This is the story of three very different books. The process of publishing a book can be thrilling, disheartening, empowering, and everything in between. My three books are very similar to the reader, but the difference in what Blacklisted from the PTA, Who Peed on My Yoga Mat? and Faking Balance: Adventures in Work and Life have meant to me is striking.
The first book is thrilling. It's your baby, your supreme accomplishment, and your delusion. Despite all evidence to the contrary, and despite your absolute insistence that you have not fallen prey to literary fantasy, you believe that you will soon find yourself on the Today Show, laughing with Matt and Savannah about that especially endearing anecdote on page 42. You think the cash flow from book sales will soon cover not only the new housekeeper, but also the new house. Not right away, but you know, eventually.

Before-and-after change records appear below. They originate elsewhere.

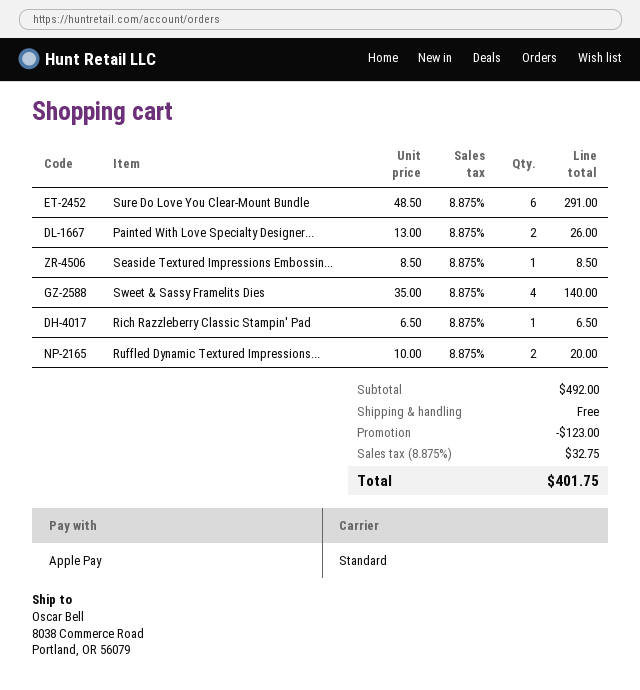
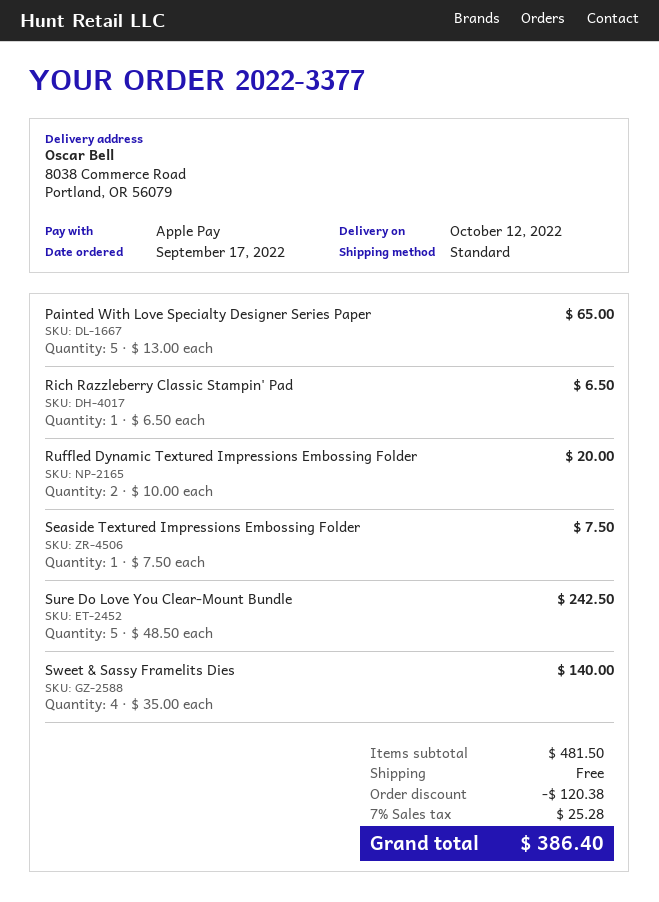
Sure Do Love You Clear-Mount Bundle: 6 x 48.50 = 291.00 -> 5 x 48.50 = 242.50
Painted With Love Specialty Designer...: 2 x 13.00 = 26.00 -> 5 x 13.00 = 65.00
Seaside Textured Impressions Embossin...: 1 x 8.50 = 8.50 -> 1 x 7.50 = 7.50
subtotal: 492.00 -> 481.50
discount: 123.00 -> 120.38
tax: 8.875% = 32.75 -> 7% = 25.28
total: 401.75 -> 386.40

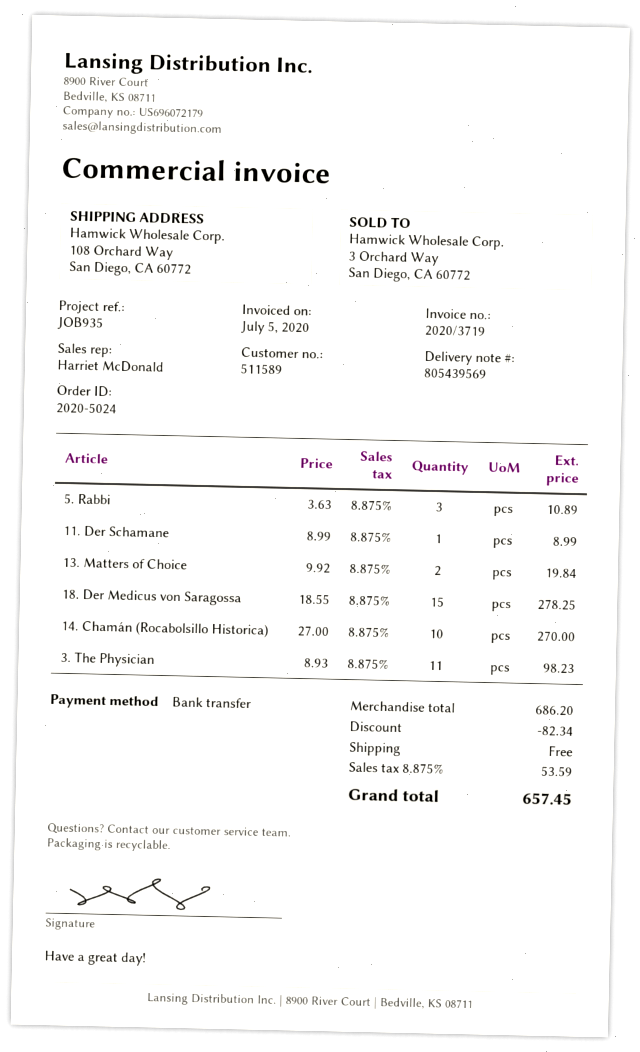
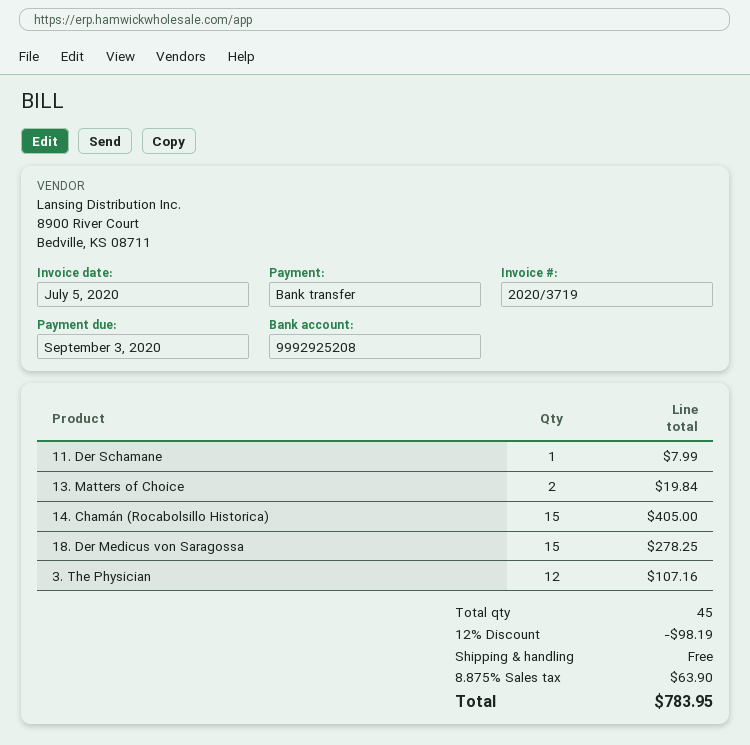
5. Rabbi: 3 for 10.89 -> none
11. Der Schamane: 1 for 8.99 -> 1 for 7.99
14. Chamán (Rocabolsillo Historica): 10 for 270.00 -> 15 for 405.00
3. The Physician: 11 for 98.23 -> 12 for 107.16
discount: 82.34 -> 98.19
tax: 8.875% = 53.59 -> 8.875% = 63.90
total: 657.45 -> 783.95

Publishing your first book is the most thrilling thing that has ever happened to you. (Unless you are a mother and then you're supposed to say it was giving birth. But let's be honest, that's just hard and you really don't get any return on investment until your baby turns three or four, at the earliest.) So you spend an inordinate amount of time focused on the celebrity aspect of authoring, versus the authoring aspect of authoring. But the whole writing words is actually super important if you hope to ever produce the elusive second book.
Somehow you manage to pull yourself away from your intoxicating affair with your first book and get busy writing the second. You will undoubtedly believe the second book is better than the first, and it will be better because you have thousands more hours of writing experience than you did when you created your first book. So you hustle and get that second title out as quickly as possible because Amazon has algorithms and your tentative celebrity status has a shelf life. You launch the second book into the world expecting the same reception as the first. Nay, expecting an even more enthusiastic reception, because, see above-- this book is better than the first. Except that all those friends and family who could hardly believe you actually published one book, have now become accustomed to your newfound lot in life: Author. Therefore, they no longer think it's a very big deal that you have produced a second book. That is, after all, what authors do. In the span of 18 months your adoring public has gone from fawning over your incredible accomplishment to yawning over your excessive Facebook posts.
It's not like your sophomore effort is a failure, it sells more in 6 months than the average book sells in its lifetime. Its LIFETIME. Number two continues to be a steady seller, inspiring smirks and smiles around the world. But relatively speaking, it's really only about half as successful as your first book. Do you know who is incredibly unimpressed by half as successful? Agents. Talk show bookers. Publishers who drink their coffee in Manhattan. Those sorts of people.
Still, you cling to your ambitions. While working a full time job, you flesh out a project you'd been playing with. You write, edit, polish, and learn new skills to produce your... wait for it-- BEST work yet.
This time, however, is different. This time you're non-delusional. This time-- it's business.
Even though you don't have nearly the time you'd like to promote the book and reach new readers, you make better choices about how to spend the time you do have. After all, this is your third time out. You didn't get here without learning what is going to, as we say in the day job, "move the needle" and what's going to be a wasted effort of your ever more precious time. You hustle and hope, and remember that you do not actually run the world.
And then the most delightful thing happens. Your third book has the most successful online launch in your long (4 year) history as an Author with a capital "A." Just for a minute it's not business anymore. This book has become the pure bliss of your first time around, without the silliness and misdirected fantasies of that giddy time. This time you know exactly where you're going with all this. You've got strategy. You've got an end game. Once you figure that out, it's all just play.
This art and commerce gig is tricky. Sometimes you're focused on the art, other times the commerce. What I've learned from the third book is that focusing on the commerce forces you to refine the art, to make decisions about how you're going to serve the audience, and more than anything else-- to ask for what you want. No one's going to give it to you. That's business.